**Data for this task**
* * *
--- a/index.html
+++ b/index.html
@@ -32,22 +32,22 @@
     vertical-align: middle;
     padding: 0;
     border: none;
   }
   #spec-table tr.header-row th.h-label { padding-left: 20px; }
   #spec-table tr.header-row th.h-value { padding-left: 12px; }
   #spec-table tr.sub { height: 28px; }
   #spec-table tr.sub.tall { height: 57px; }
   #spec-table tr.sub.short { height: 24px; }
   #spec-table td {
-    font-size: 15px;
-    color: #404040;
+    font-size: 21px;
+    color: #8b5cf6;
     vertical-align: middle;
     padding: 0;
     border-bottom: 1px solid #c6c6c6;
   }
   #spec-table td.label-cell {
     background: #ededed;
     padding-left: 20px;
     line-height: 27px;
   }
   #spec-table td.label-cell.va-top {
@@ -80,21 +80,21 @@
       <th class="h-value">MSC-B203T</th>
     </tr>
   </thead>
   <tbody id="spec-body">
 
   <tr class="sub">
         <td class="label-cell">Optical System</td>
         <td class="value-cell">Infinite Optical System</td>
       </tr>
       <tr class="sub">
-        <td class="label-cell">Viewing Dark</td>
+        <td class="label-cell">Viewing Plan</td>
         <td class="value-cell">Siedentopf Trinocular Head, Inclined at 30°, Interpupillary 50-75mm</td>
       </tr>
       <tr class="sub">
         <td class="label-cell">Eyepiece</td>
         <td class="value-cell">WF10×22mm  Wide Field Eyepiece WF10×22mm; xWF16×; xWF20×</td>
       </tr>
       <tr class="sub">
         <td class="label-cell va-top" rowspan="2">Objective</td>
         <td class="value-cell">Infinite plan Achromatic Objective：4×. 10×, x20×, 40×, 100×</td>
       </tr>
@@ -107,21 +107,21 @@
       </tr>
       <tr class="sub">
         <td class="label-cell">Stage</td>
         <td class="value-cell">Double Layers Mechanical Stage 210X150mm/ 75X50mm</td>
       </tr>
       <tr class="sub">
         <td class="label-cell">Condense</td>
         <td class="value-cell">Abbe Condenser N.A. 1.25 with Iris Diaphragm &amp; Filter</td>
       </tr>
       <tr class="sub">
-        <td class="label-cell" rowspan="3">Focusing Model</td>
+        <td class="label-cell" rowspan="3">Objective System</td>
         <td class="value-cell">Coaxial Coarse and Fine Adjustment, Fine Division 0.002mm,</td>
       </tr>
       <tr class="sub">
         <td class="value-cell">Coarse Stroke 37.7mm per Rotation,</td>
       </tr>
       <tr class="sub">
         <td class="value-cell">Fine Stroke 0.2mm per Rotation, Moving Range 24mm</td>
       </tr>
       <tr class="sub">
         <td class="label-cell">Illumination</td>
* * *
**Exercise brief**
Copy each line holding "Eyepiece" from the material above.

**Your response**
         <td class="label-cell">Eyepiece</td>
         <td class="value-cell">WF10×22mm  Wide Field Eyepiece WF10×22mm; xWF16×; xWF20×</td>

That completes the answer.